Medical errors remain one of the leading causes of death, yet healthcare systems continue to struggle to reduce them. A new perspective article argues that fear of legal consequences, institutional secrecy, and poor communication prevent healthcare from learning from failure. It calls for a cultural shift toward transparency, responsibility, and psychological safety, framing learning from mistakes as essential to saving lives and restoring trust in medicine.

Medical errors remain one of the leading causes of death worldwide, rivaling heart disease and cancer. Yet while medicine has made dramatic progress in treating illness, it has made far less headway in preventing avoidable harm. A new perspective article by Prof.

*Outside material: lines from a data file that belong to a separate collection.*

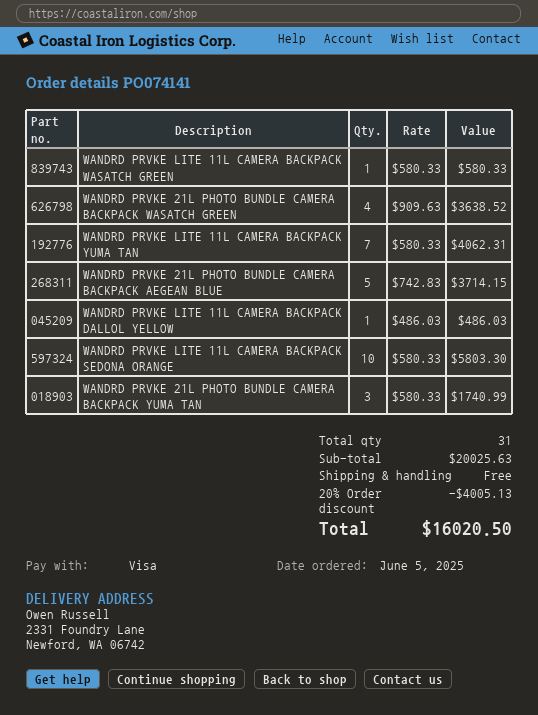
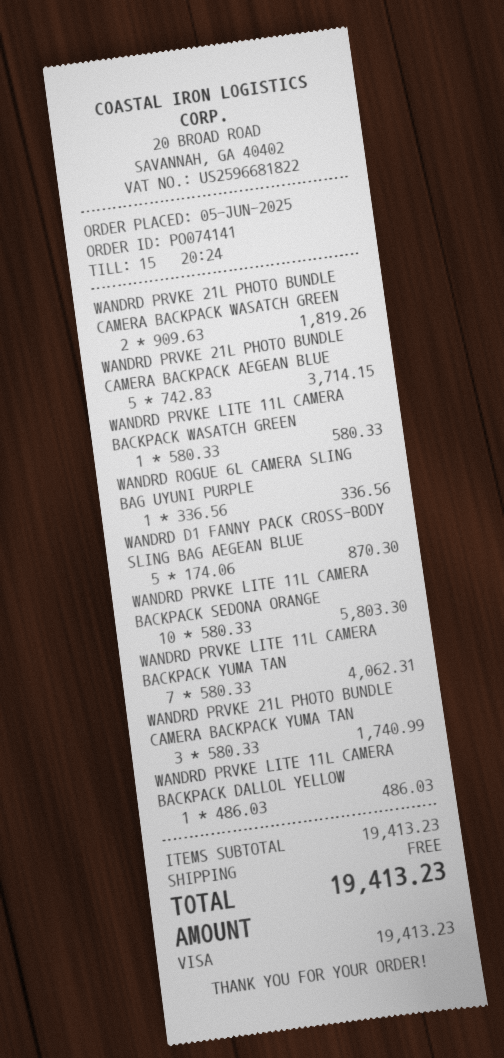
WANDRD PRVKE 21L PHOTO BUNDLE CAMERA BACKPACK WASATCH GREEN: 4 x 909.63 = 3638.52 -> 2 x 909.63 = 1819.26
WANDRD ROGUE 6L CAMERA SLING BAG UYUNI PURPLE: none -> 1 x 336.56 = 336.56
WANDRD D1 FANNY PACK CROSS-BODY SLING BAG AEGEAN BLUE: none -> 5 x 174.06 = 870.30
subtotal: 20025.63 -> 19413.23
discount: 20% = 4005.13 -> none
total: 16020.50 -> 19413.23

Mayer Brezis from the Hebrew University of Jerusalem, published in Risk Management and Healthcare Policy, examines why efforts to reduce medical errors so often fall short and what must change to protect patients.

The article argues that the greatest barriers to patient safety are not technological or scientific, but cultural. Fear of legal consequences, institutional defensiveness, and a widespread reluctance to acknowledge responsibility frequently lead healthcare organizations to deny or conceal mistakes rather than learn from them. This “deny and defend” approach, Prof. Brezis explains, prevents meaningful correction and allows the same errors to recur.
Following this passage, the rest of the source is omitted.